Page 17 of The Crossroads Cafe


  And there, behind it, hanging on a small nail, was the door key.

  Granny’s voice might easily have been mistaken for a wisp of wind under the veranda eaves, but I swear I heard her whisper. See? You never forgot this house, and this house never forgot you.

  Team Pioneer Cathy unpacked the U-Haul, did a quick reconnaissance tour of the yard and barn, then went over the house from the tip of its small, unfinished attic to the bowels of its stone-walled cellar, their heavy footsteps echoing on the empty hardwood floors. I stayed in the living room with all my supplies, opening boxes and unfurling a sleeping bag on a cot in the corner by the fireplace. I set battery-powered lanterns along the hearth and on the broad mantel. I was too nervous to notice many details, just an overwhelming impression of dark wood, stone, and windows with no curtains. Elliptical pools of high-tech lamp light made weird patterns on the wood-paneled walls and ceiling. Wind moaned in the chimney. An aging piece of plywood had been bolted across the front of the fireplace.

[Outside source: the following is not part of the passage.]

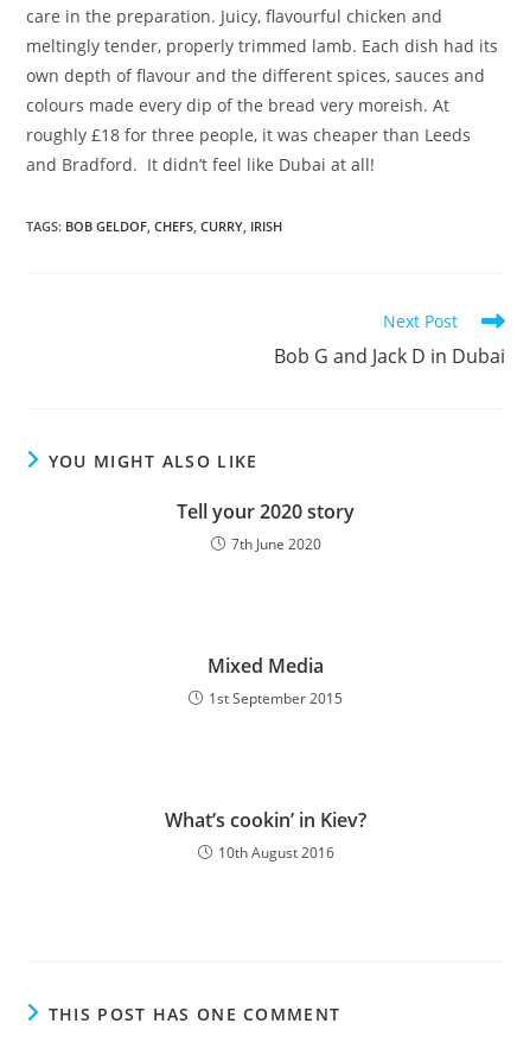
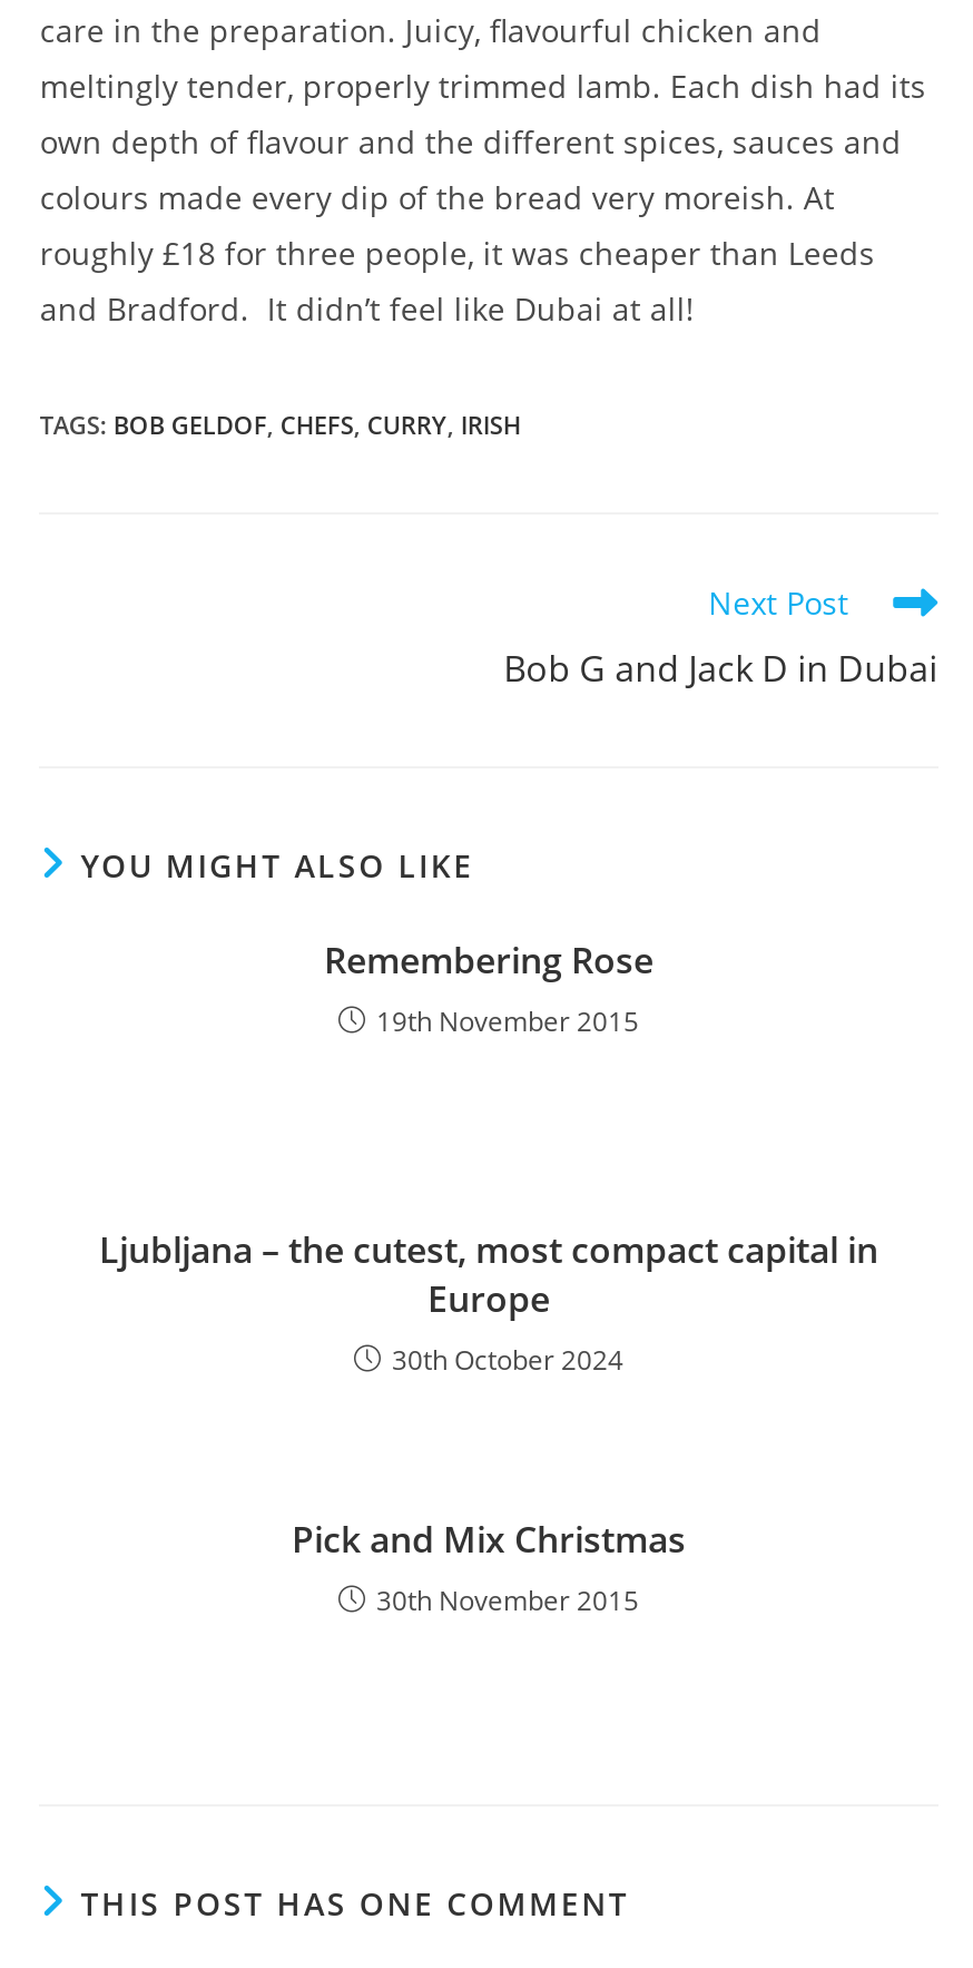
[177,498,355,554] Tell your 2020 story | 7th June 2020 -> [324,936,653,1040] Remembering Rose | 19th November 2015
[208,653,343,708] Mixed Media | 1st September 2015 -> [99,1225,878,1379] Ljubljana – the cutest, most compact capital in | Europe | 30th October 2024
[165,807,366,863] What’s cookin’ in Kiev? | 10th August 2016 -> [292,1515,686,1619] Pick and Mix Christmas | 30th November 2015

  I kept eyeing that prohibitive screen. A fire would have been so warm, so cheerful.

  So terrifying.

  No fires. This house would be a flame-free zone. I patted my ski mask. I’d rather shiver.

  I pulled a hammer and nails from the boxes, along with several wool blankets. I nailed them over the windows. I remembered the house filled with sunlight during the daytime, cozy furniture, paintings, whimsical pottery, and lit at night by flickering yellow light from beautiful old kerosene lamps. Without my grandmother’s furnishings in it, the house felt like a wooden mausoleum. I’d save a thorough exploration for morning.

  Team Pioneer Cathy returned from securing the perimeter. “Where are the light switches, Ms. Deen?” the leader asked.

  “There aren’t any. My grandmother never installed electricity.”

  “Bathroom?”

  “Chamber pots and a wash stand. For serious business, she used an outhouse.”

  “Ms. Deen, we did a quick survey of the yard. There’s no outhouse. Not even a pile of debris where one used to stand.”

  I shook my head. “It’s out there somewhere. My father rented this house to tenant farmers after my grandmother died. They lived here up until a few years ago. There has to be a relatively new, intact outhouse.”

  “No, ma’am.”

  Another unfriendly surprise, like the plywood-barricaded fireplace. Ohhh-kay. I’d improvise. “Well, I’ve got my handy-dandy portable chemical toilet in a box here, somewhere. I’ll set it up and find the outhouse later.”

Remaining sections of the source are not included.